Don't trust atoms. They make up EVERYTHING!
Why was Yoda afraid of seven? Because six, seven eight.
I just saw a cashier scan the eyes of a rude customer with her barcode scanner. The look on his face was priceless.
If justice is a dish best served cold, then what is it served hot? Juststeam.
I ordered a chicken and an egg from Amazon. I will let you know.
The only thing flat earthers fear is... sphere itself.
Why can't you hear a pterodactyl go to the bathroom? Because the "p" is silent.
What does a vegetarian zombie eat? GGRRRAAAAIIIINNSSSSS!!!
I decided to rub ketchup in my eyes. In Heinz sight it wasn’t a good idea.
What is the best part about living in Switzerland? I don't know, but the flag is a big plus.
The last thing my grandfather said to me before he died was, “Pints! Gallons! Liters!” That spoke volumes.
The last thing my grandfather said to me before he died was, “Plethora.” That really means a lot.
What do you call a muddy chicken that crosses the road twice? A dirty double-crosser.
What is Forrest Gump's password? 1forrest1
When I was young, my mother told me I could be anybody I wanted to be. Turns out, identity theft is a crime.
What’s the leading cause of dry skin? A towel.
I used to have a job at a calendar factory, but I got sacked because I took a couple of days off.
My friend’s answer to everything is alcohol. Not that he drinks, it’s just that he’s really bad at crossword puzzles.
My addiction to refrigerated poultry has gone too far. I'm quitting cold turkey.
5/4 of people admit they are bad with fractions.
My boss is threatening to fire the employee with the worst posture. I have a hunch it might be me.
During the pandemic, the seven dwarves were told they could only meet in groups of six. One of them isn't Happy.
What does an angry pepper do?
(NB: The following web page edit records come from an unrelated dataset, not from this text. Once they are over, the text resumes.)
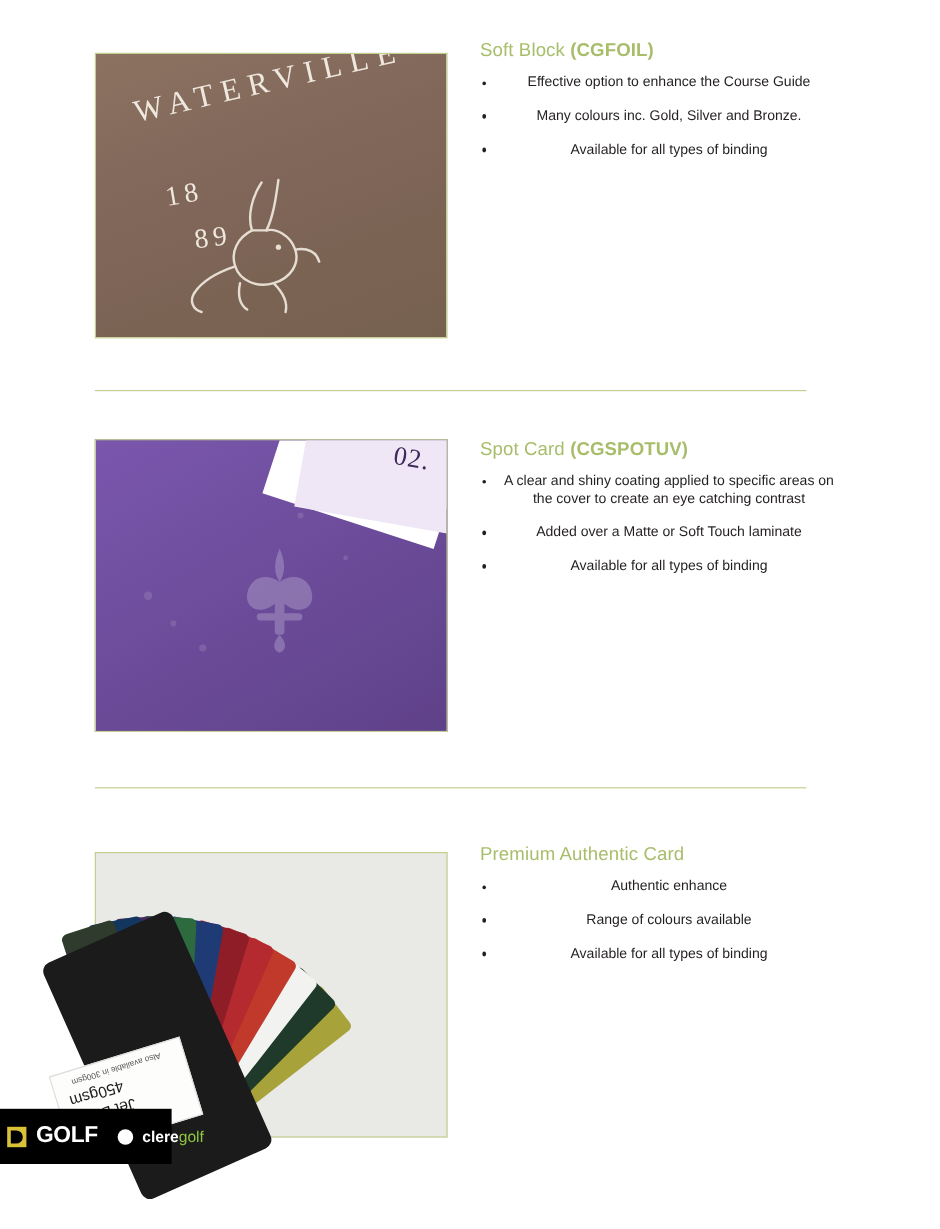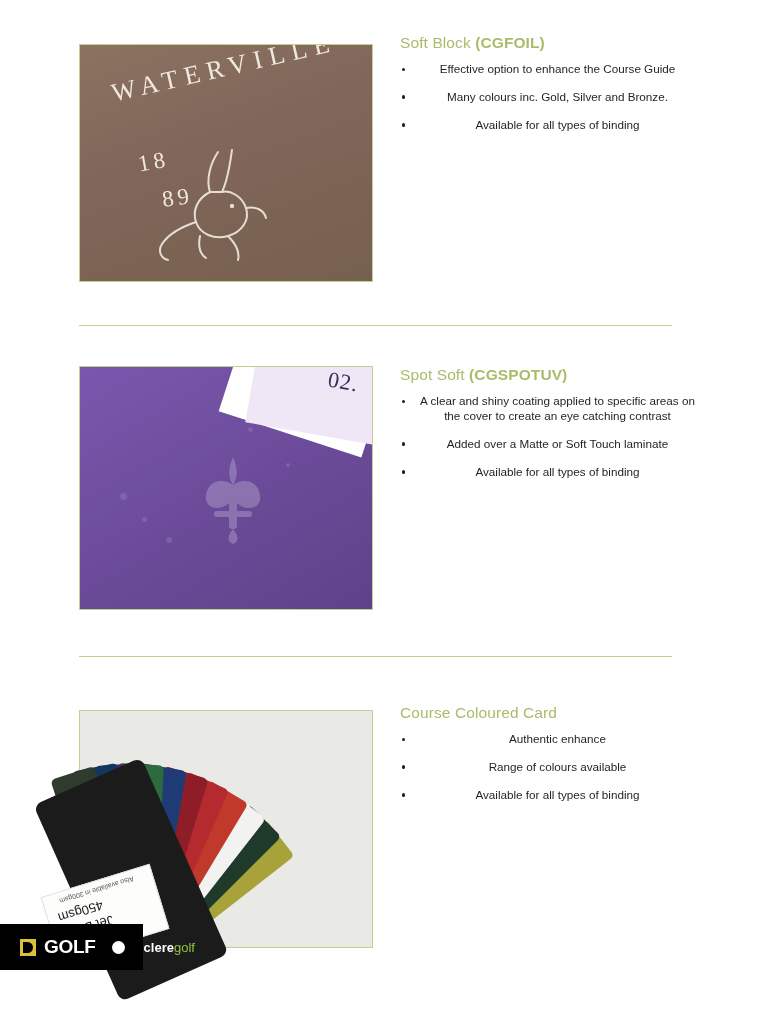"Spot Soft" span { text: Soft -> Card }
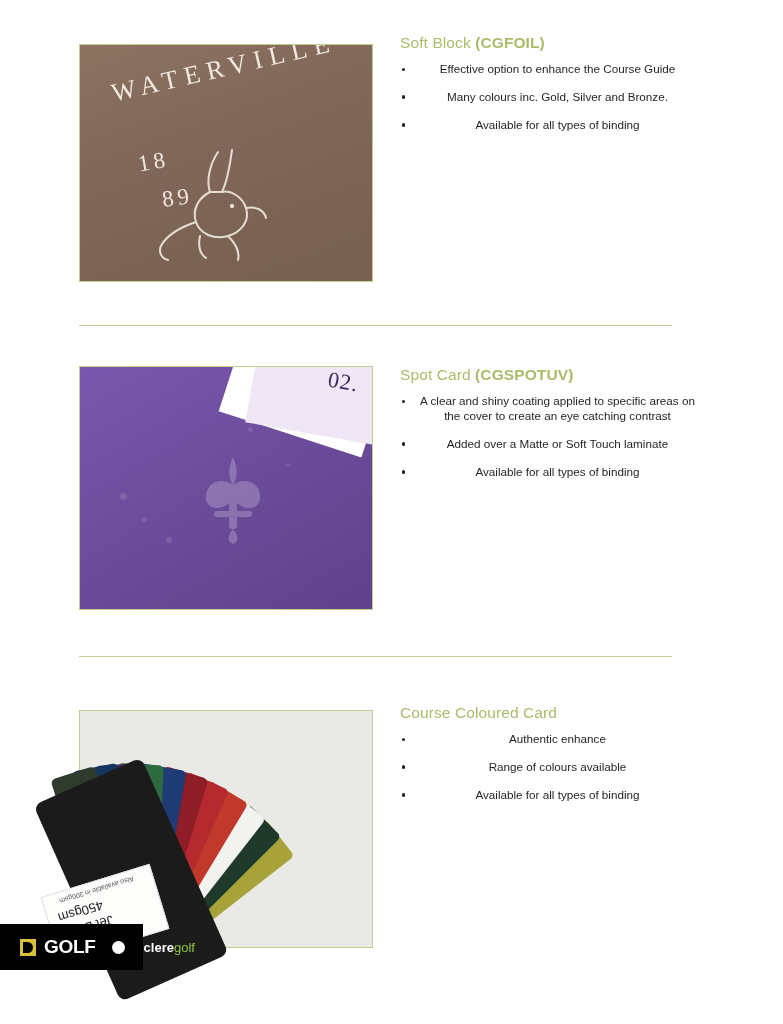"Course Coloured Card" span { text: Course Coloured -> Premium Authentic }
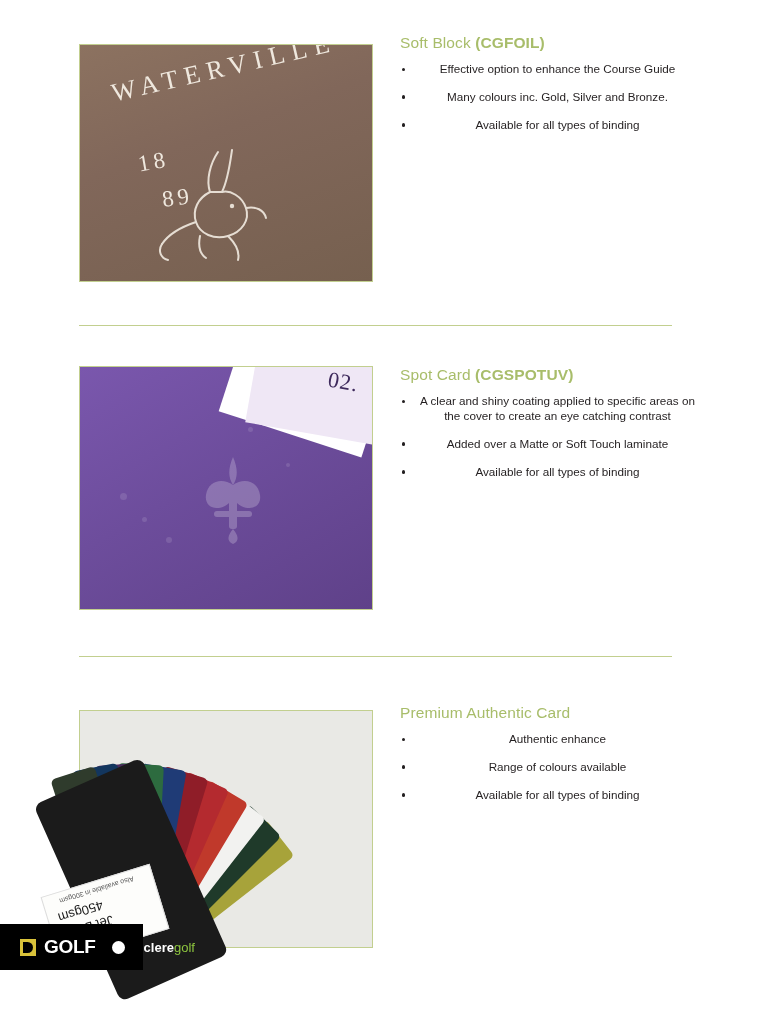"GOLF" .footer-logo { padding-left: 20px -> 6px }
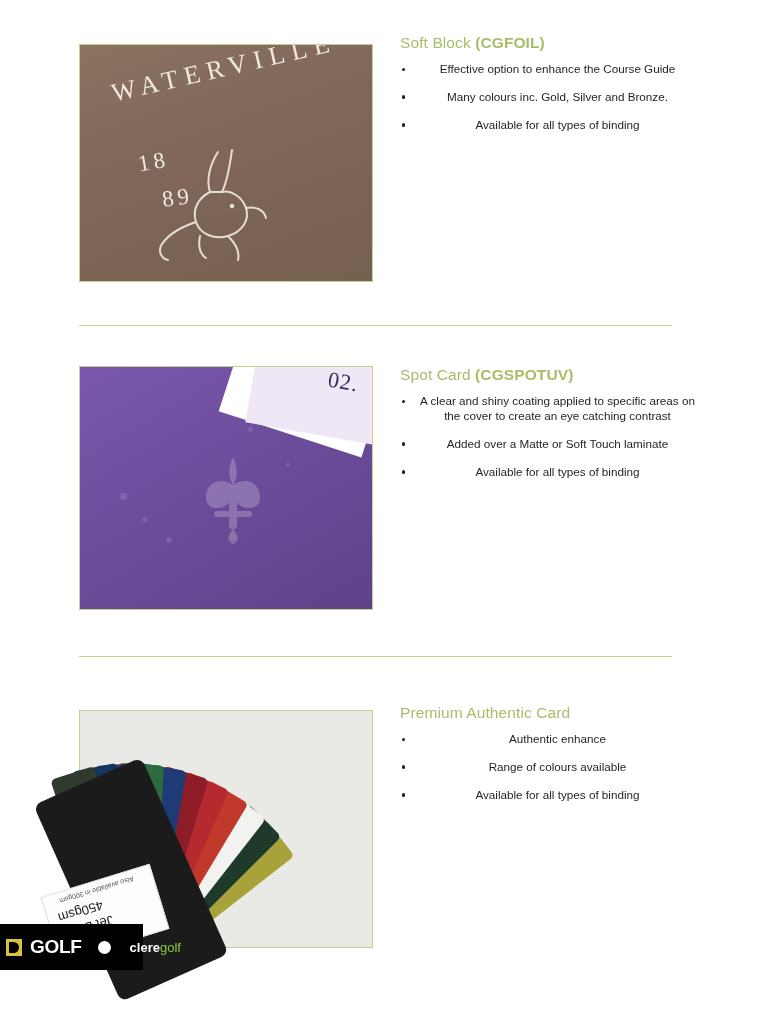"cleregolf" .fl-clere { gap: 19px -> 8px }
It gets jalapeno your face.
They said a mask was enough to get into the supermarket. They lied. Everyone else was wearing clothes.
There are three unwritten rules of life: 1. _____ 2. _____ 3. _____
If you rearrange the letters of MAILMEN...they get really upset.
Why did the invisible man turn down the job offer? He couldn't see himself doing it.
What do you call four bullfighters in quicksand? Cuatro sinko
Two guys walk into a bar... the third guy ducks.
Did you hear about the guy who got a tongue transplant? It was an acquired taste.
I just bought a dog from the blacksmith. As soon as he got home he made a bolt for the door.
What is Beethoven's favorite fruit? Ba-na-na-na!
If I tell you, “Ygolohcysp,” I’m using reverse psychology.
To whoever stole my copy of Microsoft Office, I will find you! You have my Word!
What did the Ranch say when Bob opened the refrigerator door? "Hey, close that! I'm dressing!"
I'm so bored that I just memorized six pages of the dictionary. I learned next to nothing.
If your car breaks down in California, make sure the mechanic uses the state flag to check your oil. Then you'll get a super Cali flagger dipstick expert diagnosis.
You know Ghandi had bad breath, didn't eat much, had sore feet, and believed weird Hindu stuff. That made him a super calloused fragile mystic hexed by halitosis.
I asked the corporate wellness officer if he could teach me yoga. He asked "How flexible are you?" I said, "I can't do Tuesdays."
I was washing my car with my friend, until they said, "Can't you just use a sponge?"
My boss says I have a preoccupation with vengeance. We'll see about that.
There is a new trend in our office. Everyone is starting to put names on food. I noticed it today when I ate a sandwich named Kevin.
If you want to make easy money, take photographs of salmon wearing human clothes. It's like shooting fish in apparel.
Some people are like Slinkies. Not really good for anything, but you can't help but smile when you see one tumble down the stairs.
Smoking will kill you. Bacon will kill you. But smoking bacon will cure it.
A cold seat in a public restroom is unpleasant. A warm seat in a public restroom is worse.
A man fell into an upholstery machine. He is now fully recovered.
What do you call a dog that can perform magic? A labracadabrador
Keep the dream alive... Hit the snooze button
I have a lot of jokes about unemployed people, but none of them work.
I put the sexy in dyslexic.
I just entered the town's tightest hat competition. Hope I can pull it off!
My teachers told me I wouldn't amount to much because all I do is procrastinate. I told them, "Just you wait!"
What is the difference between a hippo and a Zippo? One is a little heavy and one is a little lighter.
Never challenge Death to a pillow fight, unless you are prepared to face the reaper cushions
What is Whitney Houston's favorite coordination? HAND-EEEEYYYYYYEEEEEEEEEEEE
A mime was arrested after breaking his arm in a bar fight. He still has the right to remain silent.
Somebody stole the toilet seat at the police station. Investigators have nothing to go on.
I entered ten puns in a contest to see which one would win. No pun in ten did.
A new strain of head lice is going around which is resistant to conventional treatments. It has left scientists scratching their heads.
I had a dream last night that I was a tailpipe. I woke up exhausted.
I accidentally swallowed a bunch of Scrabble tiles. My next trip to the bathroom could spell disaster.
People are shocked! ...when they find out I'm not a good electrician
What did the limestone say to the geologist? Don't take me for granite!
Why was the baby strawberry crying? Because it's parents were in a jam.
What is worse than it raining cats and dogs? Hailing taxis.
Why aren't dogs good dancers? They have 2 left feet.
Did you know Bruce Lee had a vegan brother? His name was Broco Lee.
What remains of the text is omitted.